As we look at the opportunities that great agent experiences (AX) can offer agents, end users, and services, we need to confront some realities about how the status quo needs to change.
The current form of the web is built to support a user experience with the intent that humans are directly consuming the experiences. Agents working on behalf of humans breaks this expectation and have different needs and requirements for a successful AX. In order for website and agents to coexist within a mutually beneficial web, we have to provide a different view of the web that provides optimal AX and user experiences without the negative impacts on websites today. Without applying these practices, businesses will struggle to retain relevance in this new medium and websites will continue to take the bulk of the burden as agents are built around using a less optimal AX. As the builders of this future, we can identify a better path for the agent web interaction.
Purposeful views for better experiences
The web as we know it, experienced through web browser systems, was built for direct human consumption. In the future, we will have to have a web that is focused on supporting direct agent consumption. The two will live alongside one another as a purpose-built mirrors of each other. It will not be a bifurcated, separate web but will certainly be a separate “view” of the web with different interfaces for its consumption.
By “agents” I am referring to the systems that are powering the future of accessing and engaging with websites and services in the age of AI, natural language interactions, agentic workflows working on behalf of humans, generative experiences, etc. What we see with Claude.ai, ChatGPT, Bolt.new, Cursor, etc. today, there will be more varied, powerful, diverse, niche, and purpose-built tools for consuming this content. Up until now, the primary systems developers built for on the web were browsers, the few search engines, and email clients. Now there will be countless agents of many types that will benefit from access to the web in a way that is easier to consume and this is a great thing for the open web.

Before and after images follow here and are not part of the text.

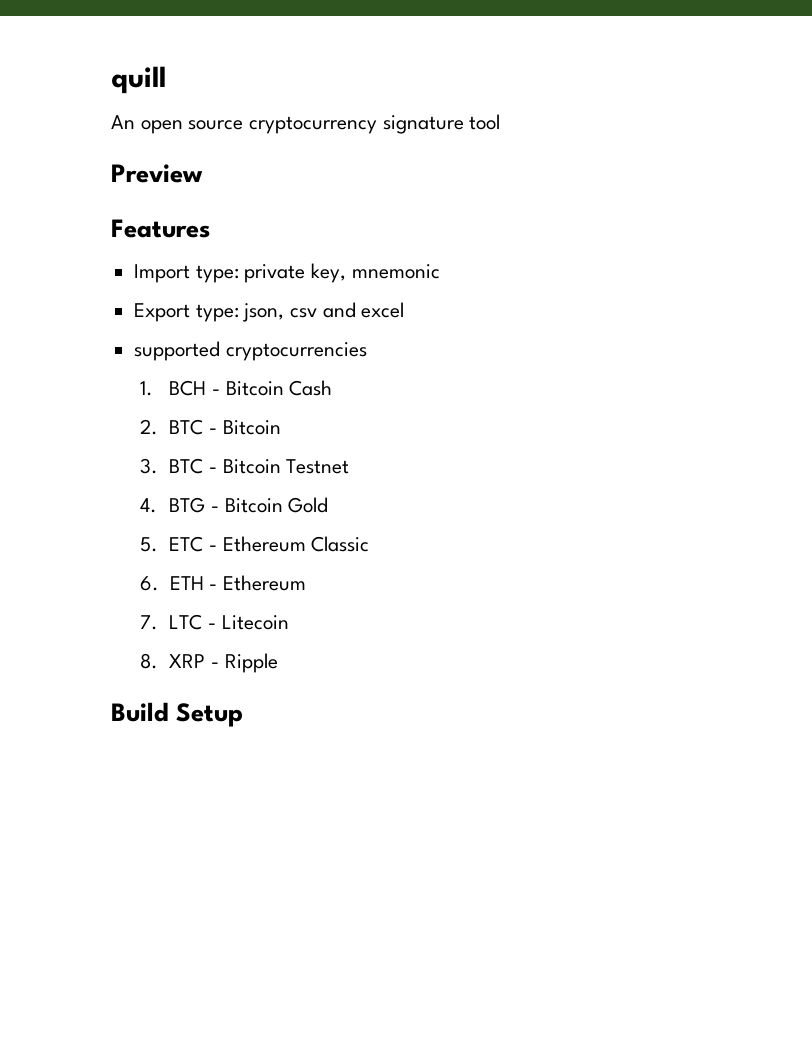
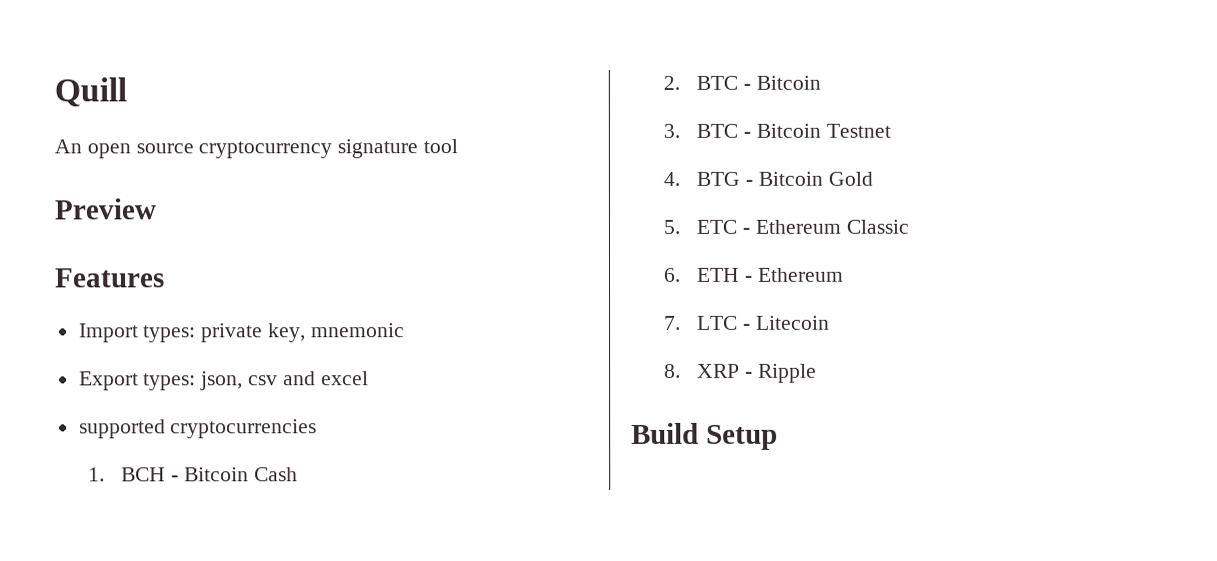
- quill
+ Quill
- Import type: private key, mnemonic
+ Import types: private key, mnemonic
- Export type: json, csv and excel
+ Export types: json, csv and excel

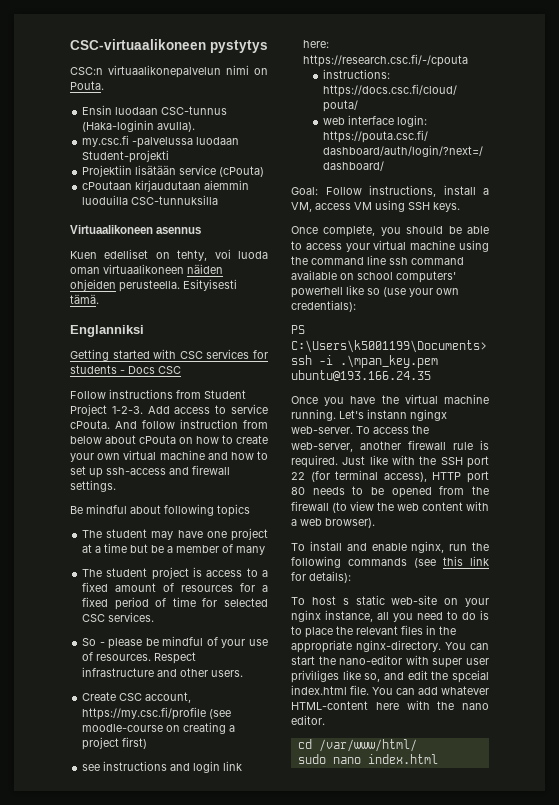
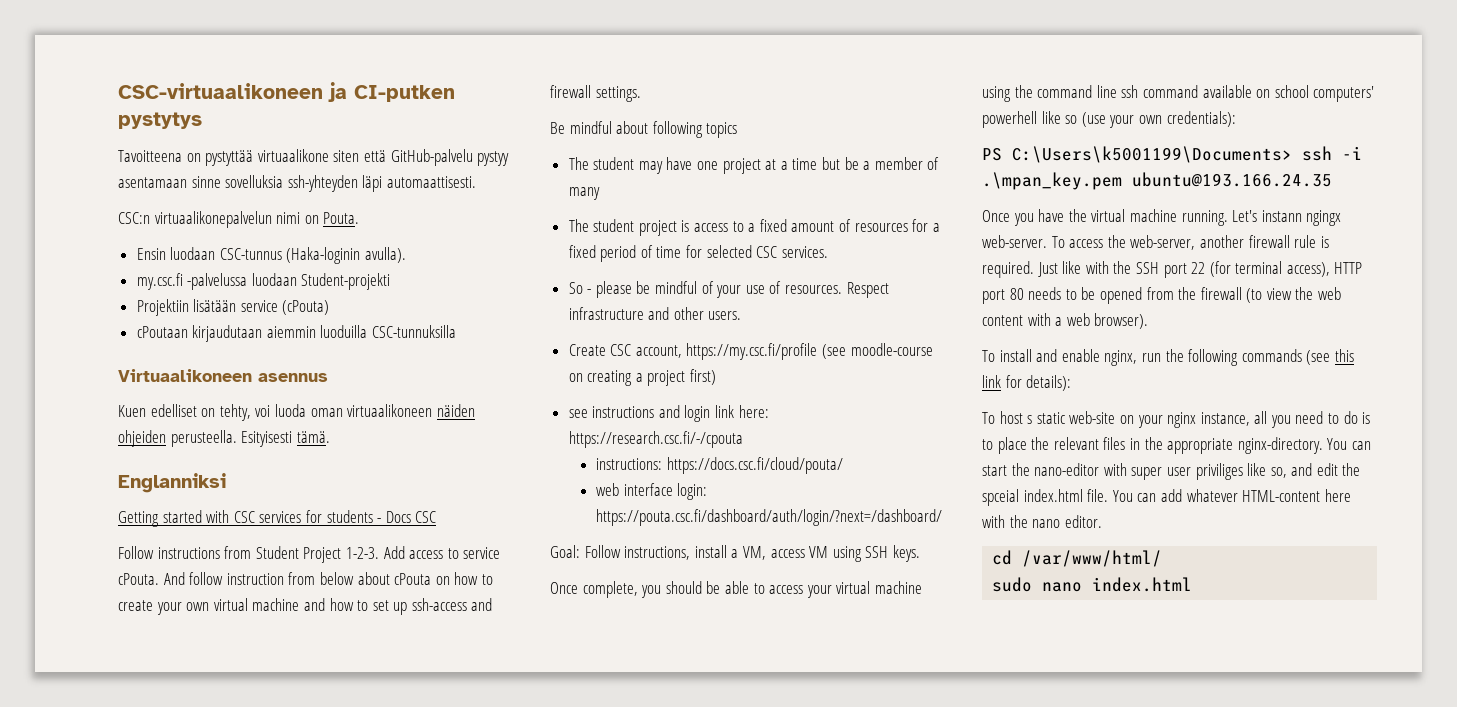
- CSC-virtuaalikoneen pystytys
+ CSC-virtuaalikoneen ja CI-putken pystytys
+ Tavoitteena on pystyttää virtuaalikone siten että GitHub-palvelu pystyy asentamaan sinne sovelluksia ssh-yhteyden läpi automaattisesti.

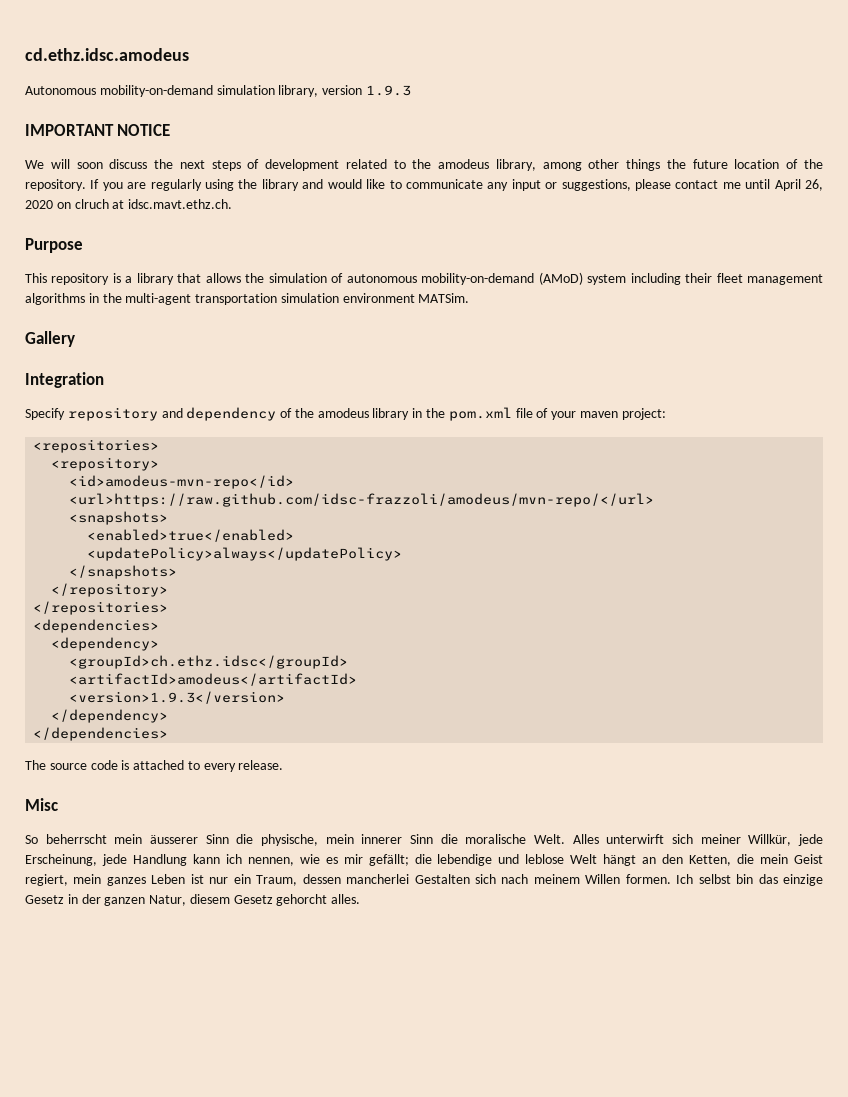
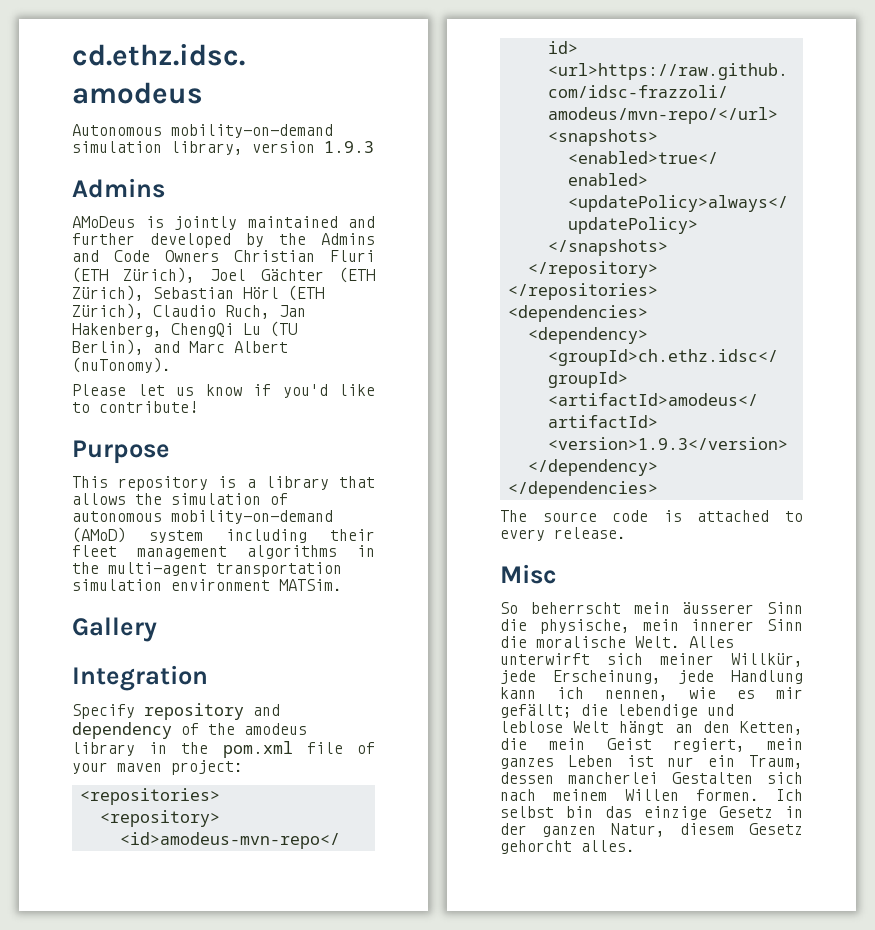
  Autonomous mobility-on-demand simulation library, version 1.9.3
- IMPORTANT NOTICE
- We will soon discuss the next steps of development related to the amodeus library, among other things the future location of the repository. If you are regularly using the library and would like to communicate any input or suggestions, please contact me until April 26, 2020 on clruch at idsc.mavt.ethz.ch.
+ Admins
+ AMoDeus is jointly maintained and further developed by the Admins and Code Owners Christian Fluri (ETH Zürich), Joel Gächter (ETH Zürich), Sebastian Hörl (ETH Zürich), Claudio Ruch, Jan Hakenberg, ChengQi Lu (TU Berlin), and Marc Albert (nuTonomy).
+ Please let us know if you'd like to contribute!

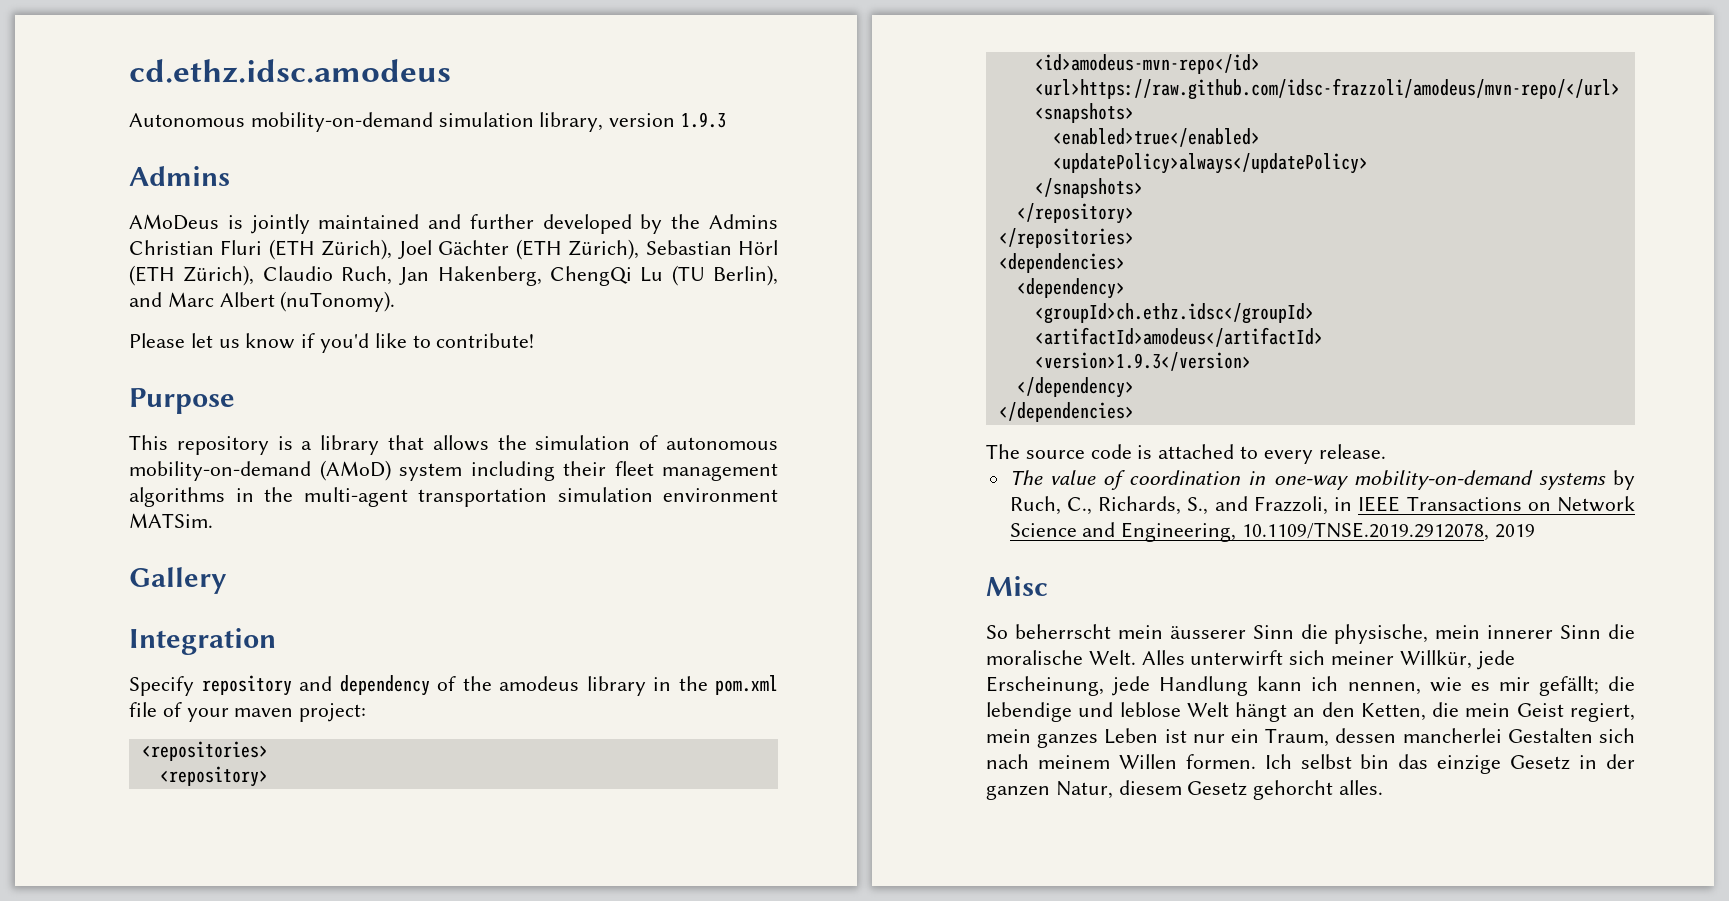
- AMoDeus is jointly maintained and further developed by the Admins and Code Owners Christian Fluri (ETH Zürich), Joel Gächter (ETH Zürich), Sebastian Hörl (ETH Zürich), Claudio Ruch, Jan Hakenberg, ChengQi Lu (TU Berlin), and Marc Albert (nuTonomy).
+ AMoDeus is jointly maintained and further developed by the Admins Christian Fluri (ETH Zürich), Joel Gächter (ETH Zürich), Sebastian Hörl (ETH Zürich), Claudio Ruch, Jan Hakenberg, ChengQi Lu (TU Berlin), and Marc Albert (nuTonomy).
+ The value of coordination in one-way mobility-on-demand systems by Ruch, C., Richards, S., and Frazzoli, in IEEE Transactions on Network Science and Engineering, 10.1109/TNSE.2019.2912078, 2019

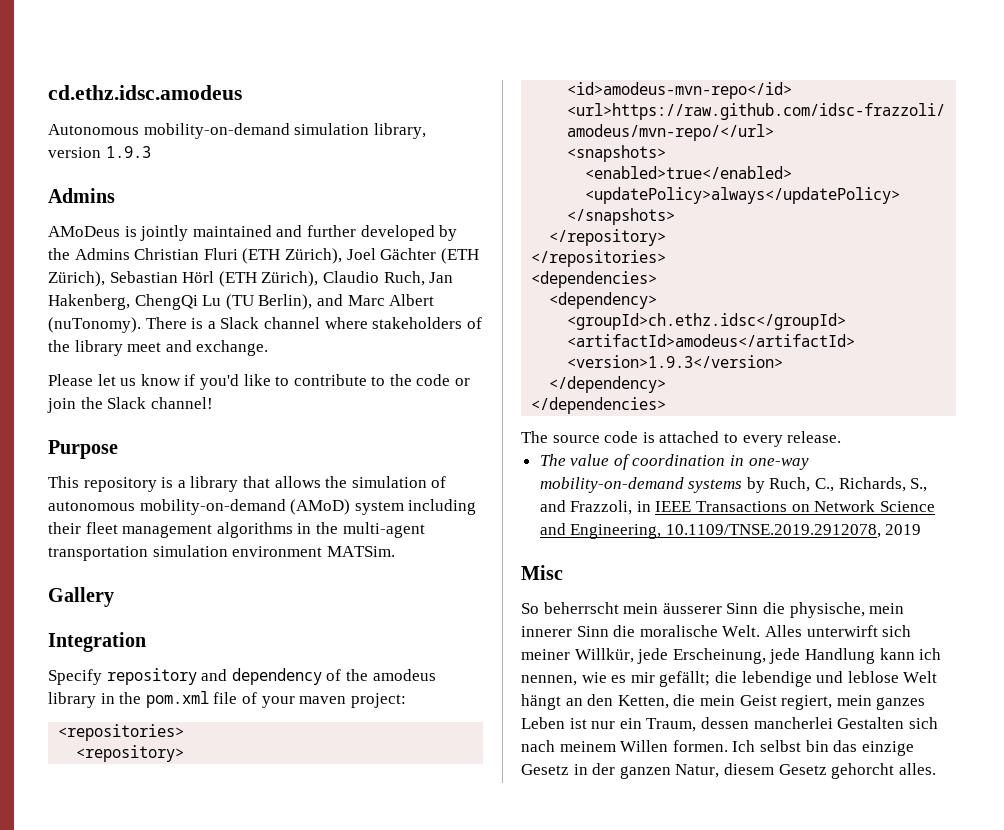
+ There is a Slack channel where stakeholders of the library meet and exchange.
- Please let us know if you'd like to contribute!
+ Please let us know if you'd like to contribute to the code or join the Slack channel!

The web for humans is visual, engaging, and focused on cues that are relevant for humans to consume directly. It cares about human accessibility, readability, engagement, etc. Websites attempt to maximize those concerns as doing so maximizes the ability to provide/capture value to/from our audiences in a way that aligns with our goals. This web is the point of contact with humans directly.
The web for agents has no concern around visuals and engaging interaction (unless that is the purpose of the information shared). It uses practical verbosity, agent relevant information structures, and is not concerned with the ability to be consumed by humans directly. This agent web is the point of contact for other agentic systems which will directly or indirectly have other points of contact to service human interactions.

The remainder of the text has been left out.